Suite à un accident cérébral, Fatima est murée dans un silence à l’hôpital. Son fils Saïd se retrouve au chômage : il vient de perdre son emploi de courtier en assurances. Après les attentats du 11 septembre, il décide changer son prénom et tombe amoureux de Clothilde.

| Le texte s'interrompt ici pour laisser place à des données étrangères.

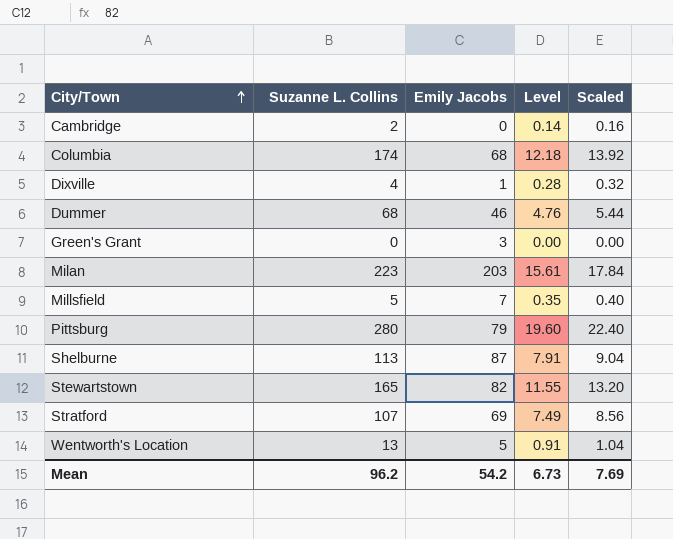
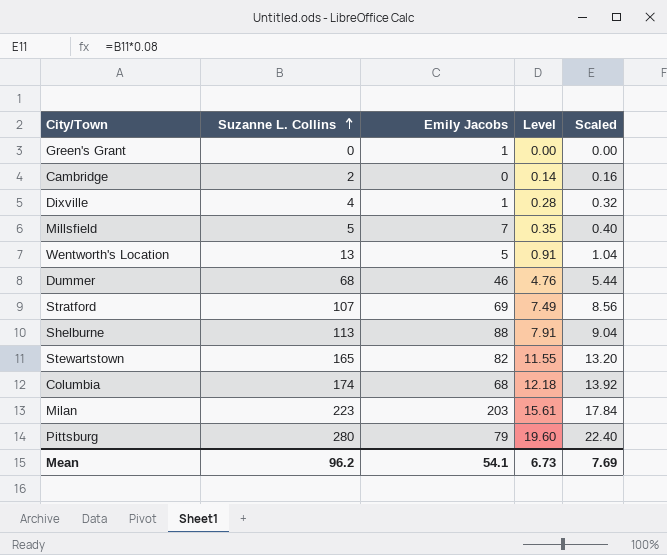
row order: City/Town ascending -> Suzanne L. Collins ascending
Green's Grant | Emily Jacobs: 3 -> 1
Shelburne | Emily Jacobs: 87 -> 88
Mean | Emily Jacobs: 54.2 -> 54.1

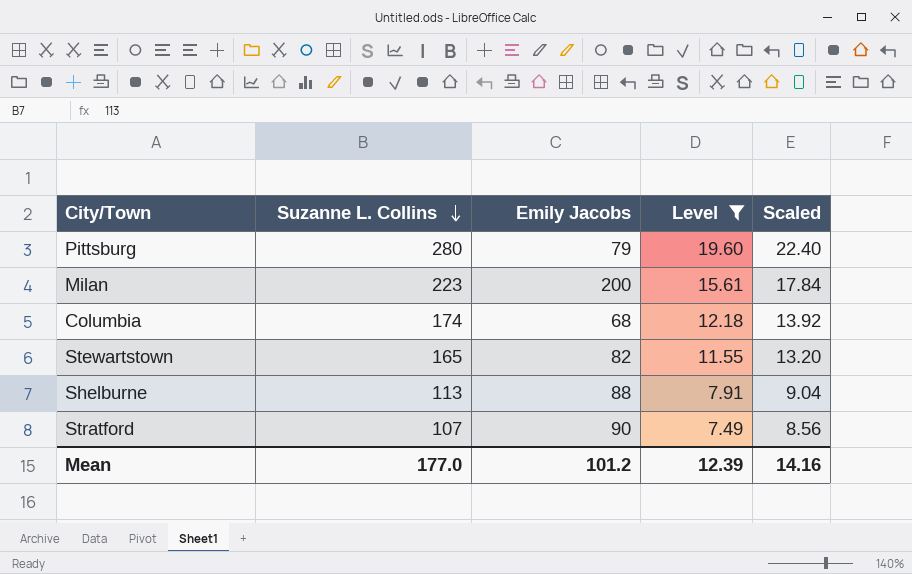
filter: none -> Level >= 7.49
row order: Suzanne L. Collins ascending -> Suzanne L. Collins descending
Milan | Emily Jacobs: 203 -> 200
Stratford | Emily Jacobs: 69 -> 90
Mean | Suzanne L. Collins: 96.2 -> 177.0
Mean | Emily Jacobs: 54.1 -> 101.2
Mean | Level: 6.73 -> 12.39
Mean | Scaled: 7.69 -> 14.16

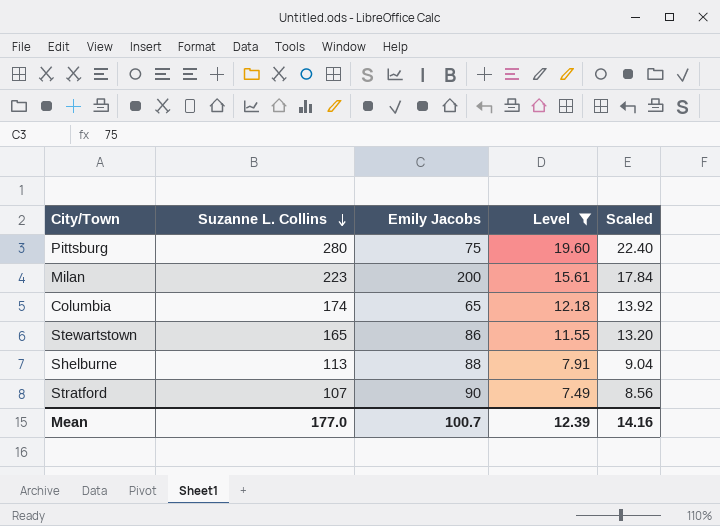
Pittsburg | Emily Jacobs: 79 -> 75
Columbia | Emily Jacobs: 68 -> 65
Stewartstown | Emily Jacobs: 82 -> 86
Mean | Emily Jacobs: 101.2 -> 100.7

Humour, tendresse, non dits, souffrance et amour, voilà ce
qui résume ce roman ! L'entreprise
qui employait Saïd est est rachetée et il est licencié. Il paye les pots cassés de ses origines arabes dans une France qui aux lendemains du 11 septembre a peur. Sans
emploi, il a plus de temps pour passer voir sa mère hospitalisée. Fatima ne
parle pas, ne bouge pas. Elle va cependant parvenir à pouvoir écrire un
peu. Elle passe ses journées à observer
l’équipe soignante mais surtout elle revisite ses souvenirs : Alger, son
enfance à l’orphelinat, son départ pour la France et à la petite fille qui
porte une robe jaune. Cette petite fille est récurrente et on comprend tout l’amour
qu’elle lui porte. Saïd vit des amours tumultueuses avec Clothilde. Lui aussi
revient sur son enfance, ses relations avec
sa mère qui ne lui jamais dit qu’elle
l’aimait. Les non-dits sont nombreux surtout quand il s’agit de l’amour d’une mère
pour son fils. Les histoires se déroulent
avec beaucoup d’humour de la part de Saïd et de fierté, de la souffrance
pour sa mère. On découvre la vie de Fatima et ce qu’elle n’avait jamais voulu raconter
ou avouer à son défunt mari ou à son fils.
Une très, très jolie
découverte lue d'une traite et j’ai terminé cette lecture le cœur serré…
-Maintenant que papa est mort, est ce- ce qu’il y aura une place
pour moi dans ton cœur ?
J’ai répondu qu’il y avait toujours eu une place pour lui
dans mon cœur.
-Une place, une vraie, maman. Pas un strapontin.